AidLite SDK Installation
Developers can also refer to the
README.mdin the model folder to install the SDK.
- Ensure the QNN backend version is
≥ 2.31. - Ensure the versions of
aidlite-sdkandaidlite-qnnxxxare2.3.x.
# Check AidLite & QNN versions
dpkg -l | grep aidlite
#------------------------ You should see output similar to the following ------------------------
ii aidlite-qnn236 2.3.0.230 arm64 aidlux aidlite qnn236 backend plugin
ii aidlite-sdk 2.3.0.230 arm64 aidlux inference module sdkQNN & AidLite Version Update
# Update and install AidLite SDK
sudo aid-pkg update
sudo aid-pkg install aidlite-sdk
sudo aid-pkg install aidlite-qnn236
# AidLite SDK C++ version check
python3 -c "import aidlite; print(aidlite.get_library_version())"
# AidLite SDK Python version check
python3 -c "import aidlite; print(aidlite.get_py_library_version())"AidLite Python API Deployment
Run Python API Example
cd /home/aidlux/yolov5s/model_farm_yolov5s_qcs8550_qnn2.31_int8_aidlite
# --target_model: Path to the model file
# --imgs: Input image
# --invoke_nums: Number of loops
python3 python/run_test.py --target_model ./models/cutoff_yolov5s_qcs8550_w8a8.qnn231.ctx.bin --imgs ./python/bus.jpg --invoke_nums 10You can see the model inference time (in ms) and detection results in the terminal:
=======================================
QNN inference 10 times :
--mean_invoke_time is 1.5697240829467773
--max_invoke_time is 2.2764205932617188
--min_invoke_time is 1.477956771850586
--var_invoketime is 0.05570707855895307
=======================================
Detected 5 regions
1 [668, 385, 141, 500] 0.86635846 person
2 [219, 407, 125, 465] 0.86257815 person
3 [55, 393, 178, 515] 0.845101 person
4 [3, 207, 812, 601] 0.8401416 bus
5 [0, 551, 73, 325] 0.5058796 person
Image saved at ./python/yolov5s_result.jpg
=======================================AidLite C++ API Deployment
Run C++ API Example
cd /home/aidlux/yolov5s/model_farm_yolov5s_qcs8550_qnn2.31_int8_aidlite/cpp
mkdir build && cd build
cmake ..
make
./run_yolov5You can see the model inference time (in ms) and detection results in the terminal:
The C++ code performs 10 inference loops by default.

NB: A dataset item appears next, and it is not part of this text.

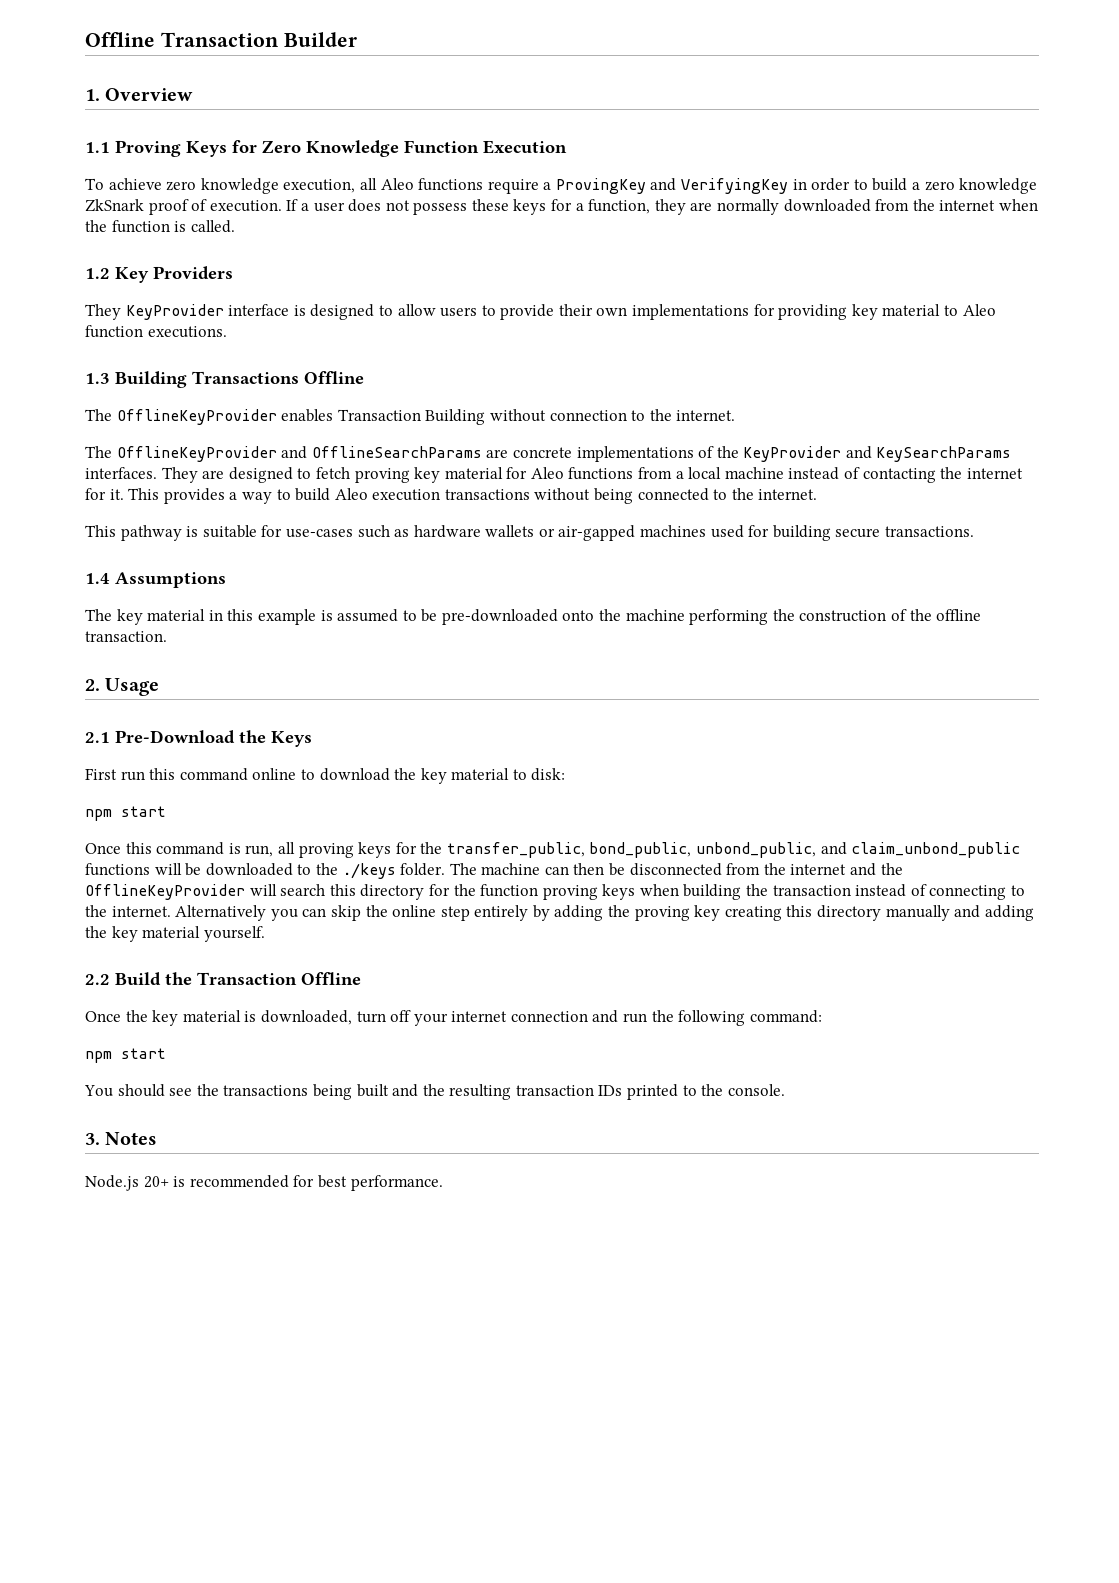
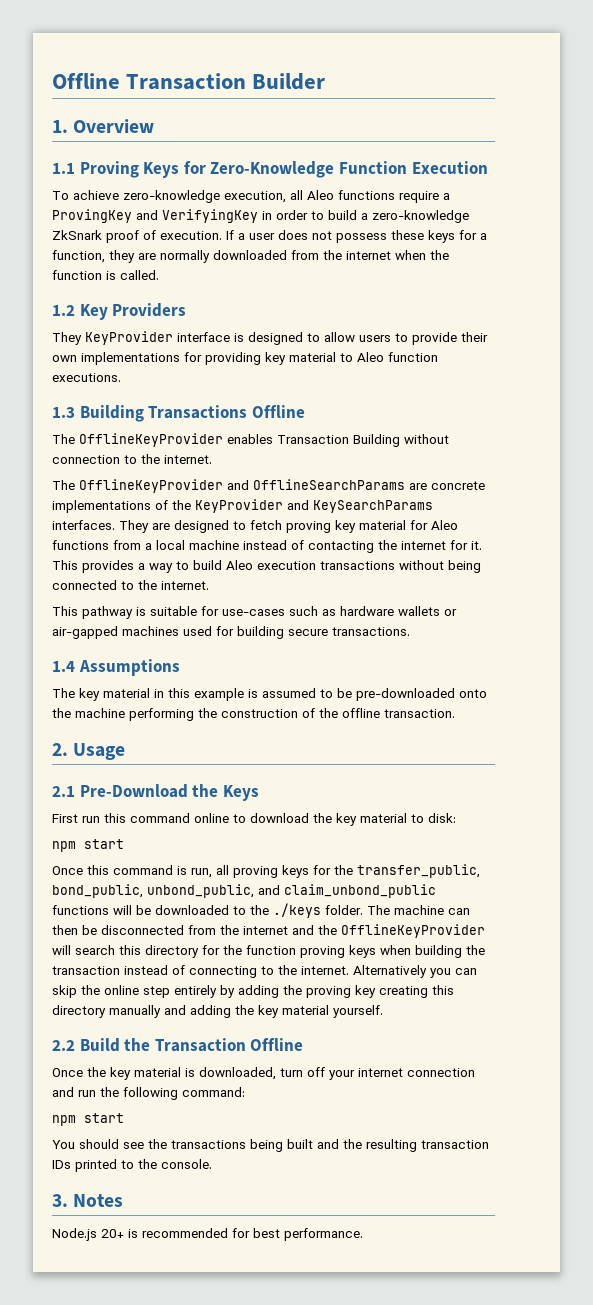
- 1.1 Proving Keys for Zero Knowledge Function Execution
+ 1.1 Proving Keys for Zero-Knowledge Function Execution
- To achieve zero knowledge execution, all Aleo functions require a ProvingKey and VerifyingKey in order to build a zero knowledge ZkSnark proof of execution.
+ To achieve zero-knowledge execution, all Aleo functions require a ProvingKey and VerifyingKey in order to build a zero-knowledge ZkSnark proof of execution.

current thread_idx[1] [9] get_output_tensor cost time : 0.911757
repeat [10] time , input[21.061591] --- invoke[16.763899] --- output[16.023339] --- sum[53.848829]ms
postprocess cost time : 0.158227 ms
Result id[0]-x1[209.905304]-y1[242.500031]-x2[284.438965]-y2[518.384033]

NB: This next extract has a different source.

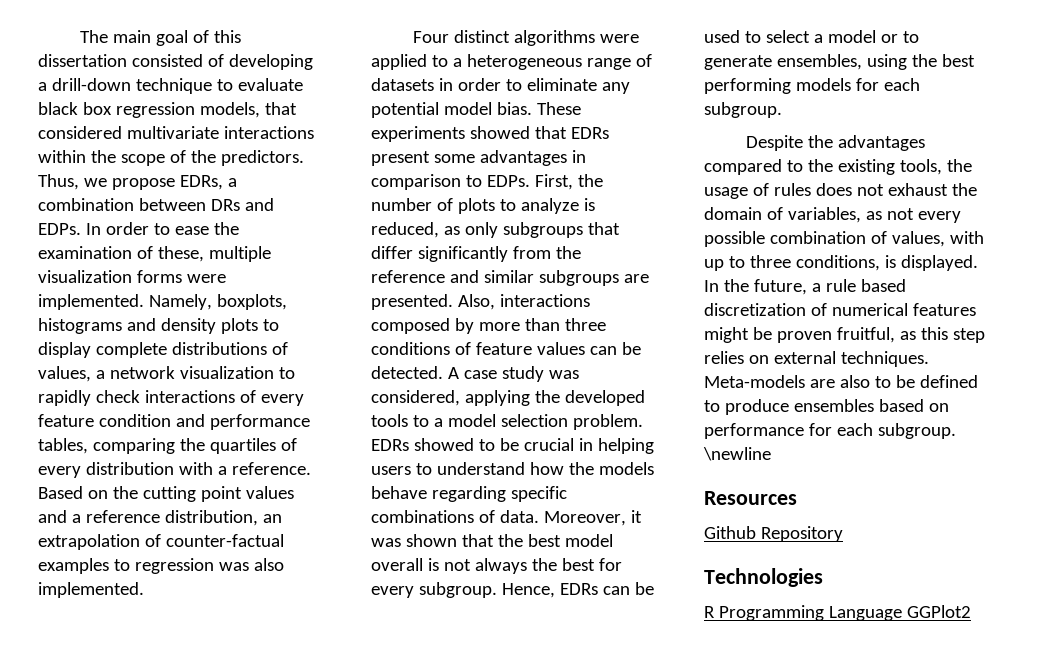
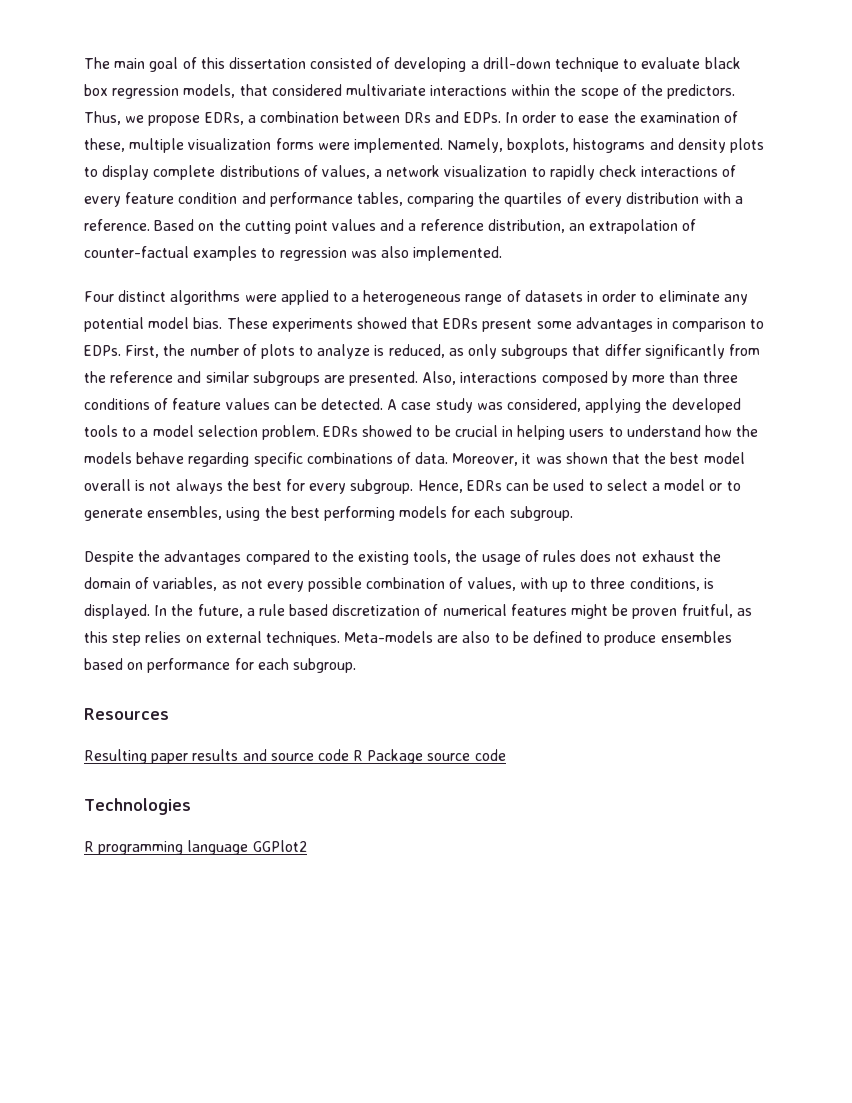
- \newline
- Github Repository
+ Resulting paper results and source code R Package source code
- R Programming Language GGPlot2
+ R programming language GGPlot2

Verify result : idx[0] id[0] coverage_ratio[0.983873]
Result id[0]-x1[105.769806]-y1[228.641464]-x2[234.684357]-y2[546.474487]
Verify result : idx[0] id[0] coverage_ratio[0.129211]

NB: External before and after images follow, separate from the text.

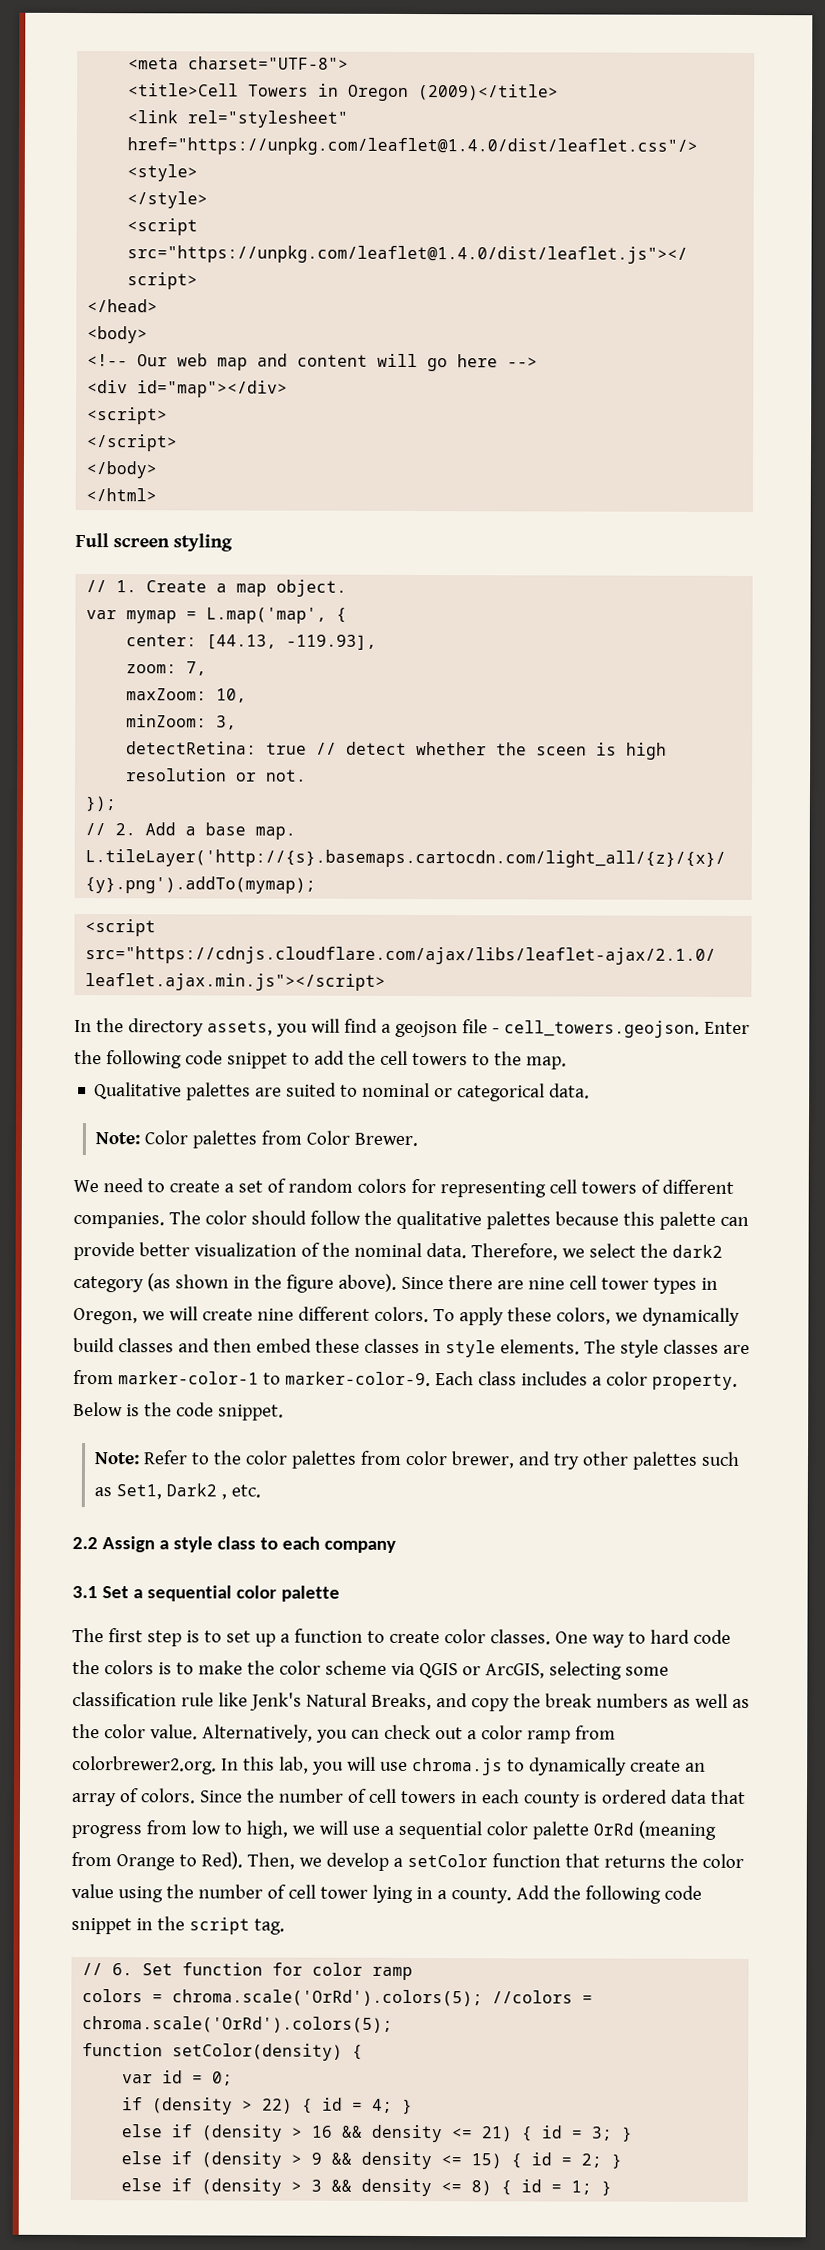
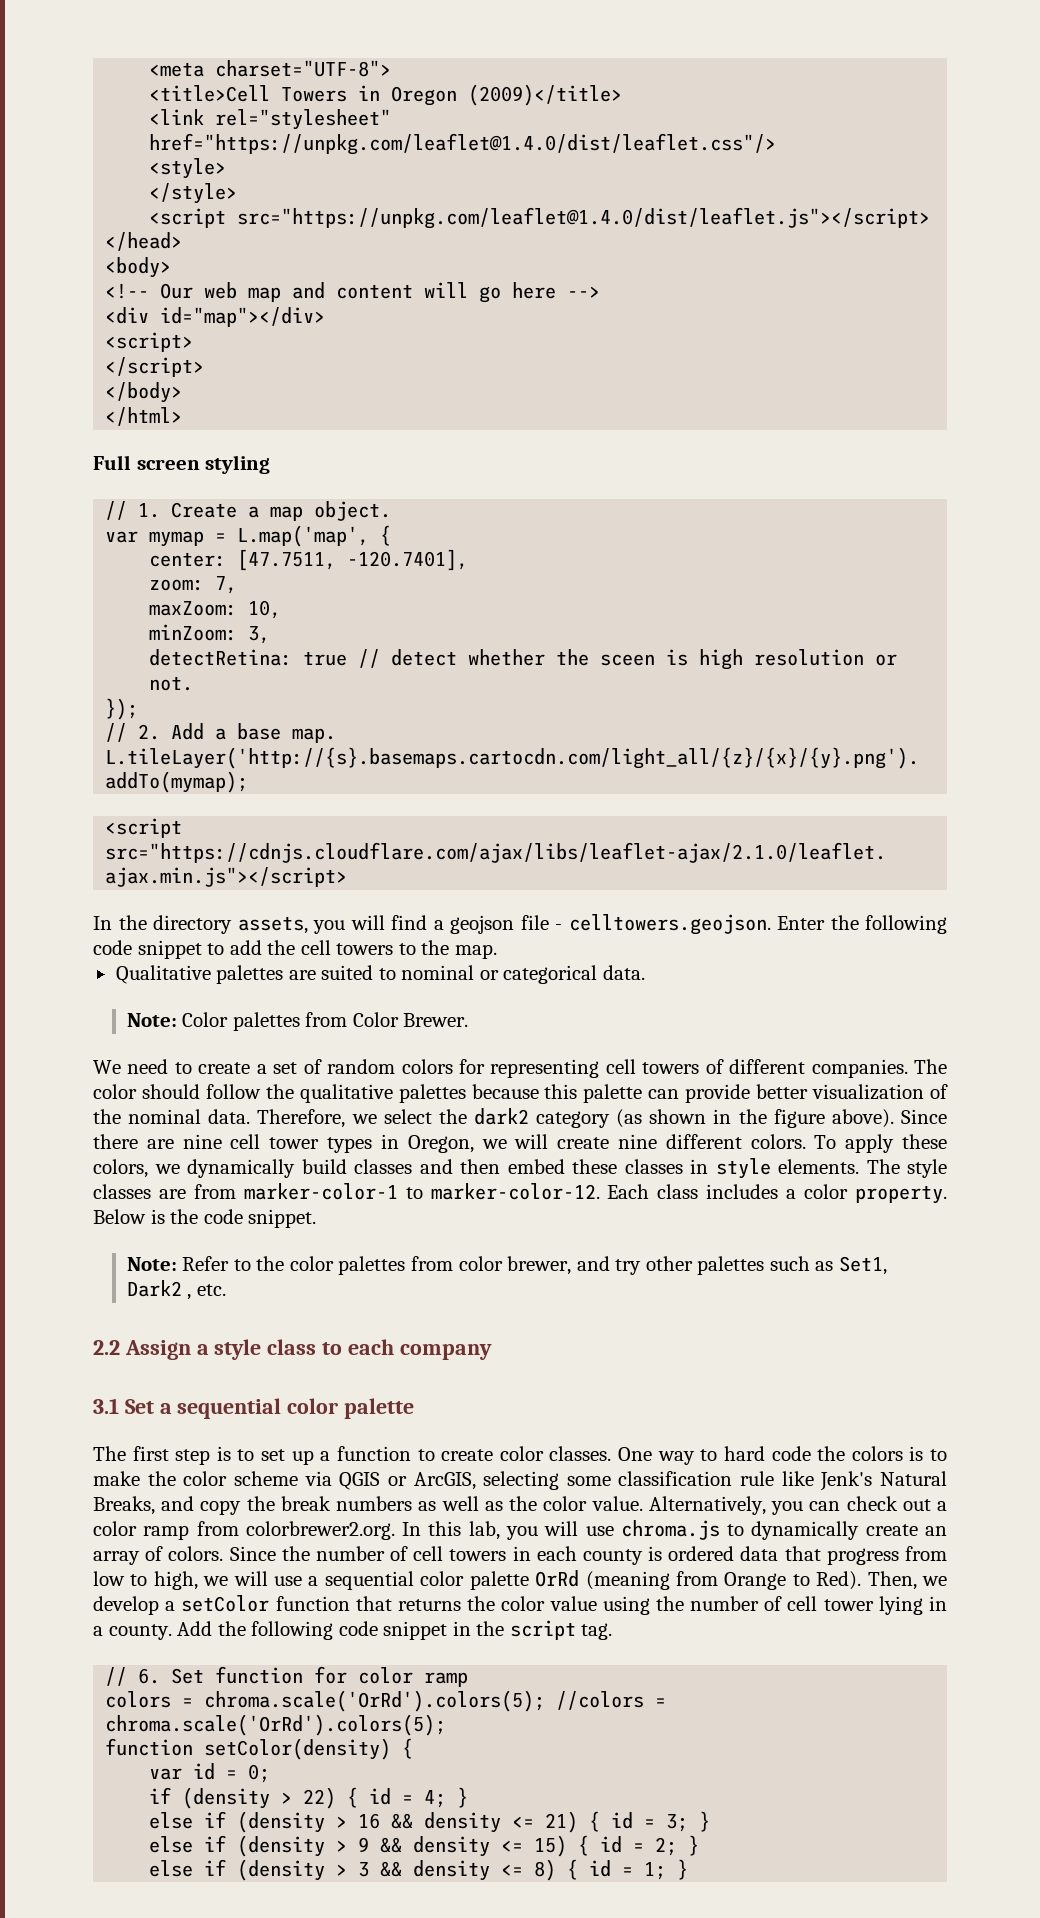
- center: [44.13, -119.93],
+ center: [47.7511, -120.7401],
- In the directory assets, you will find a geojson file - cell_towers.geojson. Enter the following code snippet to add the cell towers to the map.
+ In the directory assets, you will find a geojson file - celltowers.geojson. Enter the following code snippet to add the cell towers to the map.
- The style classes are from marker-color-1 to marker-color-9.
+ The style classes are from marker-color-1 to marker-color-12.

Verify result : idx[1] id[0] coverage_ratio[0.000000]
Verify result : idx[2] id[0] coverage_ratio[0.934018]
Result id[0]-x1[474.906281]-y1[228.192184]-x2[558.729797]-y2[524.893982]
Verify result : idx[0] id[0] coverage_ratio[0.000000]
Verify result : idx[1] id[0] coverage_ratio[0.952345]
Result id[5]-x1[81.684174]-y1[122.895874]-x2[562.999390]-y2[479.283447]
Verify result : idx[0] id[5] coverage_ratio[0.893258]The result image result.jpg is saved in the build folder.